Data excerpts ::
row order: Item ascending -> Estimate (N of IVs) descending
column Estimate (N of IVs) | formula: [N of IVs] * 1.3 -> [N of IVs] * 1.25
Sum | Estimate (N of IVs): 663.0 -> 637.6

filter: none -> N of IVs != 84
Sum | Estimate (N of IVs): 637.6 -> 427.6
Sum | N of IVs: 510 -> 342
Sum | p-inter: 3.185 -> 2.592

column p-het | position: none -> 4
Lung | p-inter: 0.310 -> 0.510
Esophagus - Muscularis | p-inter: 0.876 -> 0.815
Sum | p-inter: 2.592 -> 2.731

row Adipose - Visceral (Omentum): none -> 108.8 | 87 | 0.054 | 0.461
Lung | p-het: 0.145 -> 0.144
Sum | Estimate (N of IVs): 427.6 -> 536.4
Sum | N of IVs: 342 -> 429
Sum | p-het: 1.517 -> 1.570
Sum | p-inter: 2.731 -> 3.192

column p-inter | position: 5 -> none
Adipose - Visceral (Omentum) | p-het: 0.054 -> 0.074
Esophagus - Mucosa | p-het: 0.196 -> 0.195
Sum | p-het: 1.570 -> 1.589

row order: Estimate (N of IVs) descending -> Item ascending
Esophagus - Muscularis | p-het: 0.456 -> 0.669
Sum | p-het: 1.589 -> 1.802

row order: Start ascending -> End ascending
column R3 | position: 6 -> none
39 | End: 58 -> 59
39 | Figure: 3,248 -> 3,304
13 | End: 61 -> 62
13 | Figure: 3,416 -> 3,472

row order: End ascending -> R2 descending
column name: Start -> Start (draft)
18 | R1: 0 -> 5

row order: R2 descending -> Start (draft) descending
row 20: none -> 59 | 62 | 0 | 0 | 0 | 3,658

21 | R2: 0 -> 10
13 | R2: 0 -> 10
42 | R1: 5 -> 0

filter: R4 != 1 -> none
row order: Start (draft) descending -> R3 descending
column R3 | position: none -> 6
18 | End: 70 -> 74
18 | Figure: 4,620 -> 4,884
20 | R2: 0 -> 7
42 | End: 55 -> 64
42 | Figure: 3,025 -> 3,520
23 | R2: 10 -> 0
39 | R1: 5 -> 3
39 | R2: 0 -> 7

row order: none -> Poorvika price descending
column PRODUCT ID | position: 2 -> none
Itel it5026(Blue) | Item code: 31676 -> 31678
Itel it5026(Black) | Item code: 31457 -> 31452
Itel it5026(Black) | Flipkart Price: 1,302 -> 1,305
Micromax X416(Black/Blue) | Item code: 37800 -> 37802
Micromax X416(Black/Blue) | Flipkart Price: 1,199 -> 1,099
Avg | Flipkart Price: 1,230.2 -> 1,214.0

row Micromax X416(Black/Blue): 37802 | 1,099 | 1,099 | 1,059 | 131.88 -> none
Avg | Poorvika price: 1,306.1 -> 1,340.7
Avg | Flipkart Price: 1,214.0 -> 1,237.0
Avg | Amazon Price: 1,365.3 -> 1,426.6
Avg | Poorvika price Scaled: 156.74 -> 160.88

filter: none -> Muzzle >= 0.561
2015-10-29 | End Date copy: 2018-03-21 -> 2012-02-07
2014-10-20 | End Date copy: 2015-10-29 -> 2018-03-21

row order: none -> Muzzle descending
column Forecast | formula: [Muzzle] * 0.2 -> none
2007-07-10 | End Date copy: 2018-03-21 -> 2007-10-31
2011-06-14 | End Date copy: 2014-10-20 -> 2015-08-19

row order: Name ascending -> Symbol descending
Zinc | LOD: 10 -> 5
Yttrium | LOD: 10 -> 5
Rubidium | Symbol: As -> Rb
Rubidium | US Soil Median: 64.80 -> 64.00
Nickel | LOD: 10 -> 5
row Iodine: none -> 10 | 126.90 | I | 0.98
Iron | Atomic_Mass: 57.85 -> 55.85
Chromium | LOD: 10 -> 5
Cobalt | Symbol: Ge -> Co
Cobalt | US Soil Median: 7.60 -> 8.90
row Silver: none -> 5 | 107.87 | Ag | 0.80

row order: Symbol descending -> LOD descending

Exercise directions :: Everything from the line with "Micromax X416(Black/Blue) | Flipkart" through the last line of the entries is to be written out again, unchanged; nothing else belongs in the answer.

Output for this exercise ::
Micromax X416(Black/Blue) | Flipkart Price: 1,199 -> 1,099
Avg | Flipkart Price: 1,230.2 -> 1,214.0

row Micromax X416(Black/Blue): 37802 | 1,099 | 1,099 | 1,059 | 131.88 -> none
Avg | Poorvika price: 1,306.1 -> 1,340.7
Avg | Flipkart Price: 1,214.0 -> 1,237.0
Avg | Amazon Price: 1,365.3 -> 1,426.6
Avg | Poorvika price Scaled: 156.74 -> 160.88

filter: none -> Muzzle >= 0.561
2015-10-29 | End Date copy: 2018-03-21 -> 2012-02-07
2014-10-20 | End Date copy: 2015-10-29 -> 2018-03-21

row order: none -> Muzzle descending
column Forecast | formula: [Muzzle] * 0.2 -> none
2007-07-10 | End Date copy: 2018-03-21 -> 2007-10-31
2011-06-14 | End Date copy: 2014-10-20 -> 2015-08-19

row order: Name ascending -> Symbol descending
Zinc | LOD: 10 -> 5
Yttrium | LOD: 10 -> 5
Rubidium | Symbol: As -> Rb
Rubidium | US Soil Median: 64.80 -> 64.00
Nickel | LOD: 10 -> 5
row Iodine: none -> 10 | 126.90 | I | 0.98
Iron | Atomic_Mass: 57.85 -> 55.85
Chromium | LOD: 10 -> 5
Cobalt | Symbol: Ge -> Co
Cobalt | US Soil Median: 7.60 -> 8.90
row Silver: none -> 5 | 107.87 | Ag | 0.80

row order: Symbol descending -> LOD descending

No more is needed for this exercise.